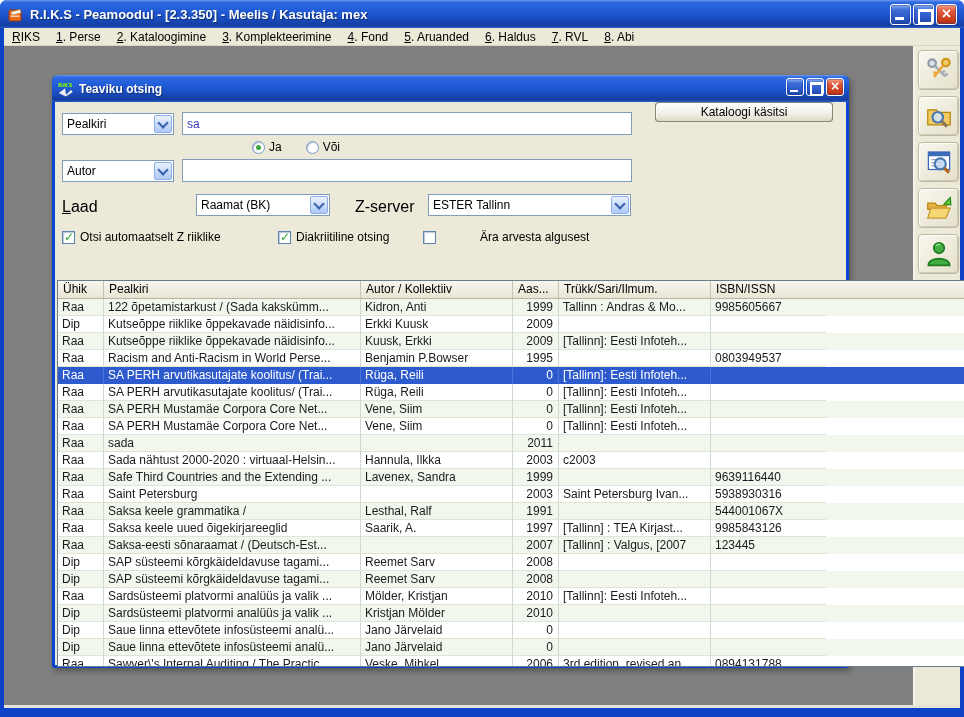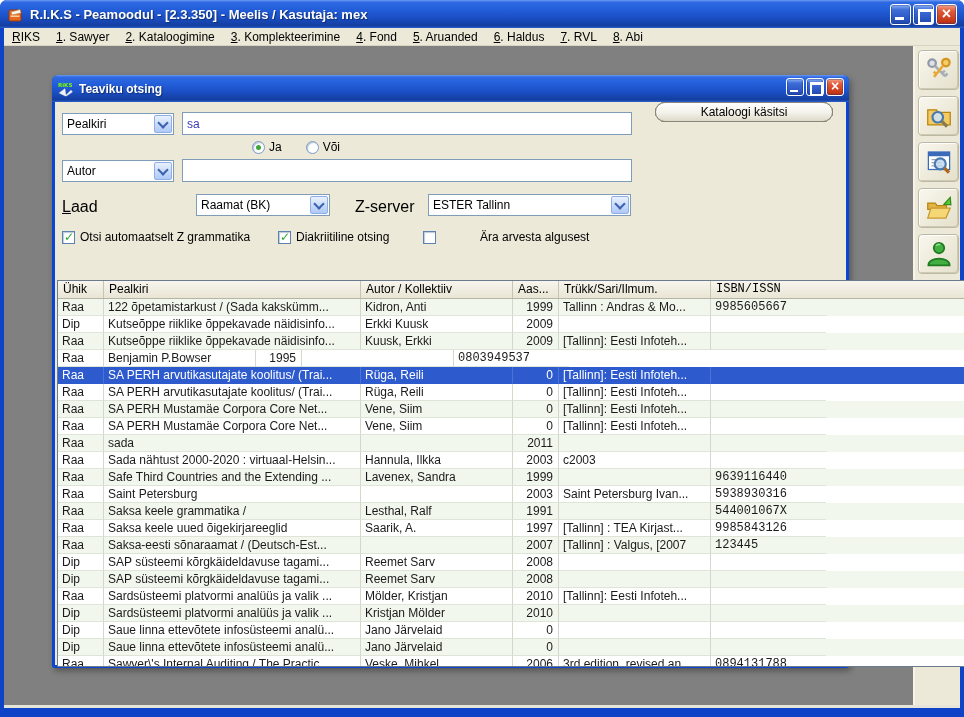--- a/index.html
+++ b/index.html
@@ -78,40 +78,40 @@
   .radio-opt { display:flex; align-items:center; gap:4px; font-size:12px; }
   .radio { position:relative; width:13px; height:13px; border-radius:50%; background:#fff;
     border:1px solid #7B99C8; box-shadow:inset 1px 1px 1px rgba(90,120,160,.45); }
   .radio.on::after { content:""; position:absolute; left:3px; top:3px; width:5px; height:5px;
     border-radius:50%; background:#3BA83B; }
   .check-opt { position:absolute; display:flex; align-items:center; gap:5px; font-size:12px; white-space:nowrap; }
   .checkbox { position:relative; width:13px; height:13px; background:#fff;
     border:1px solid #5E82B0; box-shadow:inset 1px 1px 1px rgba(90,120,160,.4); }
   .checkbox.on::after { content:"✓"; position:absolute; left:1px; top:-2px;
     color:#2DA42D; font-size:12px; font-weight:bold; }
-  .action-btn { position:absolute; left:600px; width:178px; height:20px; border-radius:10px;
+  .action-btn { position:absolute; left:600px; width:178px; height:20px; border-radius:4px;
     background:linear-gradient(180deg,#FFFFFF 0%,#F3F1E9 55%,#DED9C8 100%);
     border:1px solid #88857A; font-size:12px; color:#000; text-align:center; line-height:18px;
     box-shadow:1px 1px 0 rgba(255,255,255,.6) inset; }
 
   
   .grid { position:absolute; left:2px; top:178px; width:930px; height:387px;
     border:1px solid #6B7B8D; background:#fff; }
   .thead { position:absolute; left:0; top:0; right:17px; height:18px; display:flex;
     background:linear-gradient(180deg,#F7F5ED,#E9E5D5); border-bottom:1px solid #B8B4A4; }
   .th { font-size:12px; color:#000; padding:1px 0 0 5px; white-space:nowrap; overflow:hidden;
     border-right:1px solid #C8C4B4; }
   .tbody { position:absolute; left:0; top:18px; right:17px; bottom:0; overflow:hidden; background:#14b8a6; }
   .tr { display:flex; height:17px; background:#fff; }
   .tbody > .tr:nth-child(odd) { background:#F2F7EE; }
   .td { font-size:12px; color:#1A1A1A; line-height:16px; padding-left:4px;
     white-space:nowrap; overflow:hidden; border-right:1px solid #D2D8CB; border-bottom:1px solid #DFE4D8; }
   .td.num { text-align:right; padding-right:5px; padding-left:0; }
   .c0 { width:46px; } .c1 { width:257px; } .c2 { width:152px; }
-  .c3 { width:46px; } .c4 { width:152px; } .c5 { width:115px; border-right:none;font-family:Liberation Mono, monospace; }
+  .c3 { width:46px; } .c4 { width:152px; } .c5 { width:115px; border-right:none; }
   .tr.selected, .tbody > .tr.selected:nth-child(odd) { background:#2D5ACD; }
   .tr.selected .td { color:#fff; border-bottom-color:#2D5ACD; border-right-color:#4A72D8; }
 
   
   .vscroll { position:absolute; right:0; top:0; bottom:0; width:17px; background:#EFF3FA;
     border-left:1px solid #C8CEDC; }
   .sbtn { position:absolute; left:0; width:16px; height:17px; border-radius:2px;
     background:linear-gradient(180deg,#CFDFFA 0%,#B4CBF6 70%,#A3BEF2 100%);
     border:1px solid #89A9E0; }
   .sbtn::after { content:""; position:absolute; left:4px; border-left:4px solid transparent;
@@ -140,21 +140,21 @@
     <span class="title-text">R.I.K.S - Peamoodul - [2.3.350] - Meelis / Kasutaja: mex</span>
     <div class="winbtns">
       <div class="xpbtn blue g-min"></div>
       <div class="xpbtn blue g-max"></div>
       <div class="xpbtn red g-close"></div>
     </div>
   </div>
 
   <div class="menubar">
     <div class="menu-item"><u>R</u><span>IKS</span></div>
-      <div class="menu-item"><u>1</u><span>. Sawyer</span></div>
+      <div class="menu-item"><u>1</u><span>. Perse</span></div>
       <div class="menu-item"><u>2</u><span>. Kataloogimine</span></div>
       <div class="menu-item"><u>3</u><span>. Komplekteerimine</span></div>
       <div class="menu-item"><u>4</u><span>. Fond</span></div>
       <div class="menu-item"><u>5</u><span>. Aruanded</span></div>
       <div class="menu-item"><u>6</u><span>. Haldus</span></div>
       <div class="menu-item"><u>7</u><span>. RVL</span></div>
       <div class="menu-item"><u>8</u><span>. Abi</span></div>
   </div>
 
   <div class="side-toolbar">
@@ -262,21 +262,21 @@
         <span class="combo-arrow"></span>
       </div>
       <span class="lbl" style="left:300px;top:96px">Z-server</span>
       <div class="combo" style="left:373px;top:92px;width:203px">
         <span class="combo-text">ESTER Tallinn</span>
         <span class="combo-arrow"></span>
       </div>
 
       <label class="check-opt">
           <span class="checkbox on"></span>
-          <span>Otsi automaatselt Z grammatika</span>
+          <span>Otsi automaatselt Z riiklike</span>
         </label>
         <label class="check-opt">
           <span class="checkbox on"></span>
           <span>Diakriitiline otsing</span>
         </label>
         <label class="check-opt">
           <span class="checkbox"></span>
           <span>Ära arvesta algusest</span>
         </label>
 
@@ -314,20 +314,21 @@
             <div class="tr">
               <div class="td c0">Raa</div>
               <div class="td c1">Kutseõppe riiklike õppekavade näidisinfo...</div>
               <div class="td c2">Kuusk, Erkki</div>
               <div class="td c3 num">2009</div>
               <div class="td c4">[Tallinn]: Eesti Infoteh...</div>
               <div class="td c5"></div>
             </div>
             <div class="tr">
               <div class="td c0">Raa</div>
+              <div class="td c1">Racism and Anti-Racism in World Perse...</div>
               <div class="td c2">Benjamin P.Bowser</div>
               <div class="td c3 num">1995</div>
               <div class="td c4"></div>
               <div class="td c5">0803949537</div>
             </div>
             <div class="tr selected">
               <div class="td c0">Raa</div>
               <div class="td c1">SA PERH arvutikasutajate koolitus/ (Trai...</div>
               <div class="td c2">Rüga, Reili</div>
               <div class="td c3 num">0</div>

---*---

### WHAT THE TASK REQUIRES
Lines in the records above that contain the word "sbtn" need to be counted; the reply is that number and nothing else.

### SOLUTION BELOW
2